Other possible tokens in Accept-Encoding header
compress	LZW compression, as used by compress utility in UNIX; LZW is very fast, but compress disappeared from UNIX beacause of a patent for LZW, fallen out of favor and seems forgotten along with the compress encoding in HTTP; patent for LZW expired in 2003-2006 in various countries.
x-compress	equivalent to compress (former experimental compress)
x-gzip	equivalent to gzip (former experimental gzip)
bzip2	high compression ratio (~5-25% better than deflate/gzip), slow compression (~2-3x slower than deflate/gzip), very slow decompression (~5-10x slower than deflate/gzip)

Support for HTTP-compression in browsers
Browser	gzip	deflate-http	deflate-raw	compress	bzip2	bzip
MSIE 6	OK	broken	OK	-	-	-
MSIE 7	OK	broken	OK	-	-	-
MSIE 8 (8.0.6001.18702)	OK	broken	OK	-	-	-
Opera 9	OK	OK	OK	-	-	-
Opera 10 (10.00) for Linux	OK	OK	OK	-	-	-
Firefox 2	OK	OK	OK	-	-	-
Google Chrome (3.0.195.27) for Windows	OK	OK	OK	-	-	-
Google Chrome (4.0.249.43) for Linux	OK	OK	OK	-	-	-
Konqueror 3.5	OK	broken	OK	-	-	-
Epiphany	OK	OK	OK	-	-	-
Lynx 2.8.5	OK	-	-	-	-	-
links 2.1	OK	OK	OK	-	-	-
Dillo 0.8.5	OK	-	-	-	-	-
w3m 0.5.1	OK	OK	OK	OK	OK	OK

gzip and deflate are using the same compression algorithm (called deflate), the differences are in header. gzip was designed for files and has longer header with heavier (slower to compute, more reliable) CRC checksum; I/O from/to disk (disk tapes, CD, etc.) is already slow, so overhead in gzip format is relatively (to disk access) small and good checksum might be important with file archiving, storing modification time also may make sense with files.
deflate (deflate-format, not deflate-algorithm) was designed for purposes such as compression of the web, where minimal overhead is more important and timestamp or file-header are superfluous.
Yet, gzip is used almost exclusively to compress the web, because there is a misreading of HTTP specification related to deflate; using gzip is not ambiguous.
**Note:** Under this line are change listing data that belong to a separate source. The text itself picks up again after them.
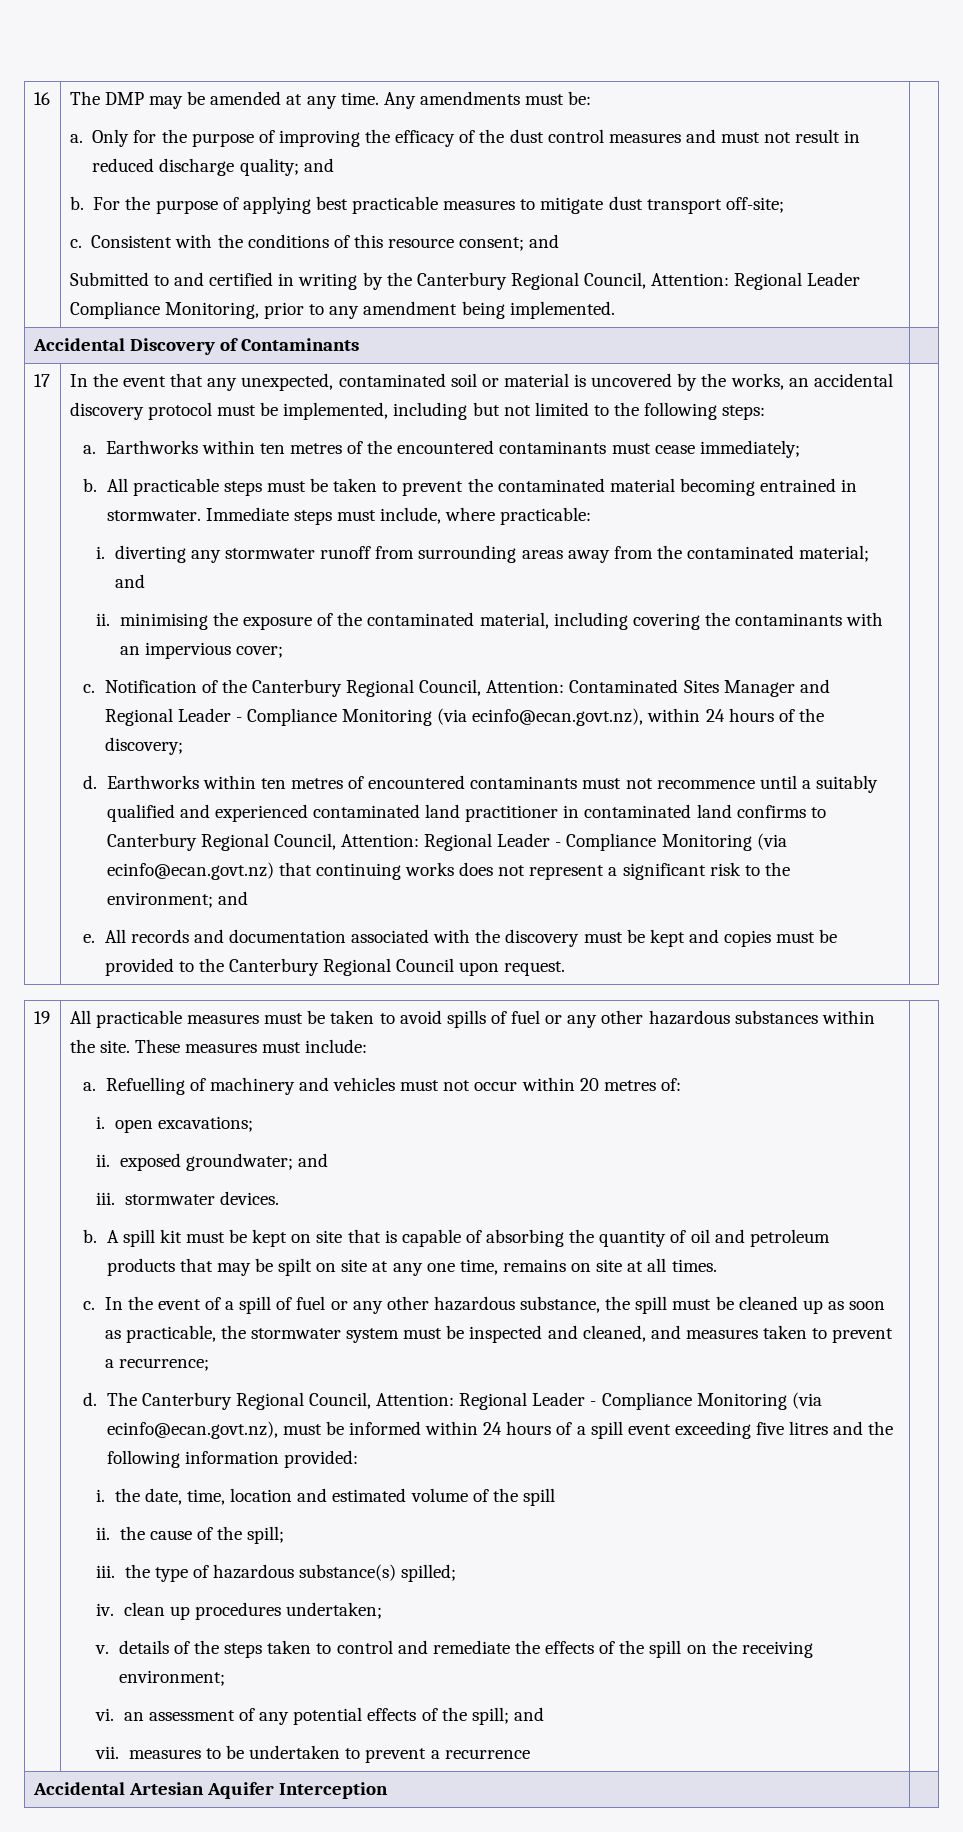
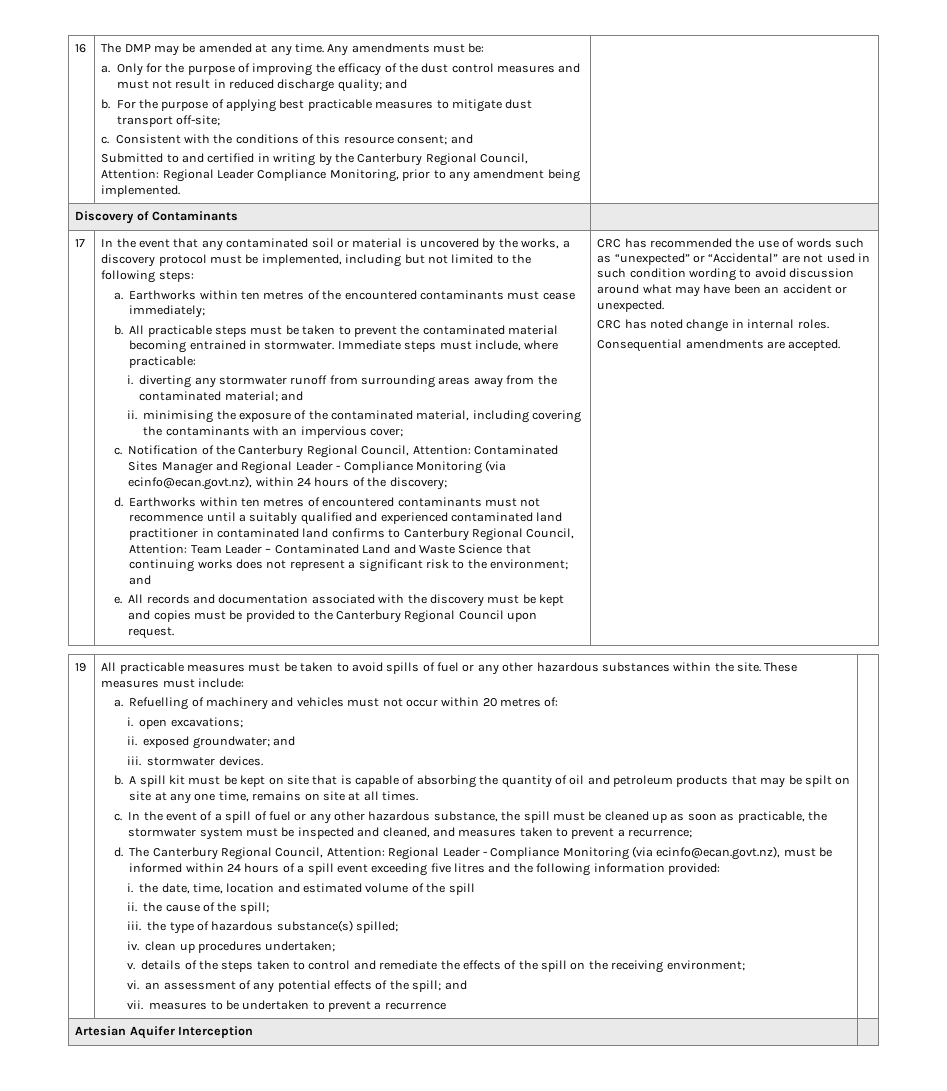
- Accidental Discovery of Contaminants |
+ Discovery of Contaminants |
- In the event that any unexpected, contaminated soil or material is uncovered by the works, an accidental discovery protocol must be implemented, including but not limited to the following steps:
+ In the event that any contaminated soil or material is uncovered by the works, a discovery protocol must be implemented, including but not limited to the following steps:
- Earthworks within ten metres of encountered contaminants must not recommence until a suitably qualified and experienced contaminated land practitioner in contaminated land confirms to Canterbury Regional Council, Attention: Regional Leader - Compliance Monitoring (via ecinfo@ecan.govt.nz) that continuing works does not represent a significant risk to the environment; and
+ Earthworks within ten metres of encountered contaminants must not recommence until a suitably qualified and experienced contaminated land practitioner in contaminated land confirms to Canterbury Regional Council, Attention: Team Leader – Contaminated Land and Waste Science that continuing works does not represent a significant risk to the environment; and
+ CRC has recommended the use of words such as “unexpected” or “Accidental” are not used in such condition wording to avoid discussion around what may have been an accident or unexpected.
+ CRC has noted change in internal roles.
+ Consequential amendments are accepted.
- Accidental Artesian Aquifer Interception |
+ Artesian Aquifer Interception |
In other words, when HTTL specification says "deflate" it means something I here refer to as "deflate-http" (this is in fact: "ZLIB format"), while some implementations incorrectly produce (or expect) something I here refer to as "deflate-raw".

Many browsers now play safe and correctly handle deflate-http and deflate-raw when http-header says 'Content-Encoding: deflate'; browsers can distinguish deflate-http and deflate-raw by first two bytes. Some browsers, however, still expect only deflate-raw. Which is bad, according to HTTL spec, but which is good from our point of view: deflate-raw is the most space efficient.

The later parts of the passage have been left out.